==== Records ====
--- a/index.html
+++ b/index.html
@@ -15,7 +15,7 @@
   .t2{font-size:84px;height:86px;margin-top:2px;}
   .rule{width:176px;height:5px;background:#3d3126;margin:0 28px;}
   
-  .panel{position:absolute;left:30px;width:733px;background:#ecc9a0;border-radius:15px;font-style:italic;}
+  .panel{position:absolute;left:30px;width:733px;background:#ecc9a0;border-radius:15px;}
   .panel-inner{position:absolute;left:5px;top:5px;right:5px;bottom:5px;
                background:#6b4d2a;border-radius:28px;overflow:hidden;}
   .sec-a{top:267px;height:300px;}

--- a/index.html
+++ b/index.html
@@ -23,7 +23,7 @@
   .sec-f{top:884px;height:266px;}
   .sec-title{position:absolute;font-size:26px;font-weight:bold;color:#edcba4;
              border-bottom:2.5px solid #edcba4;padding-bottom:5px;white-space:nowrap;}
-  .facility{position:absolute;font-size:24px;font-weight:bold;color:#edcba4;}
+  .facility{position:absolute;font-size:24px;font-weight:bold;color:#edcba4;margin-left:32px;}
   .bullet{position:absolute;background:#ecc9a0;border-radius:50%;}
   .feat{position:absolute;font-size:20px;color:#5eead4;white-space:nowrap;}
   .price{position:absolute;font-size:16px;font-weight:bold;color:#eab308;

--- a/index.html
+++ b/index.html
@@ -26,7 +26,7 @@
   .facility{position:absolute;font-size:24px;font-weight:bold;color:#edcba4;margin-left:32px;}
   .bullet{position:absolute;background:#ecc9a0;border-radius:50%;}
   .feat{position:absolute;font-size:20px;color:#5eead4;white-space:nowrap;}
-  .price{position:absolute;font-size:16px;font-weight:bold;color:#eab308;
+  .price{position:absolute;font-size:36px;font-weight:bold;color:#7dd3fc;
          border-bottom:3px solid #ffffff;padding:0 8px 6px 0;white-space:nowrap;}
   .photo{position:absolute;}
====
Match on "facility": copy every line in the records that has it.

-  .facility{position:absolute;font-size:24px;font-weight:bold;color:#edcba4;}
+  .facility{position:absolute;font-size:24px;font-weight:bold;color:#edcba4;margin-left:32px;}
   .facility{position:absolute;font-size:24px;font-weight:bold;color:#edcba4;margin-left:32px;}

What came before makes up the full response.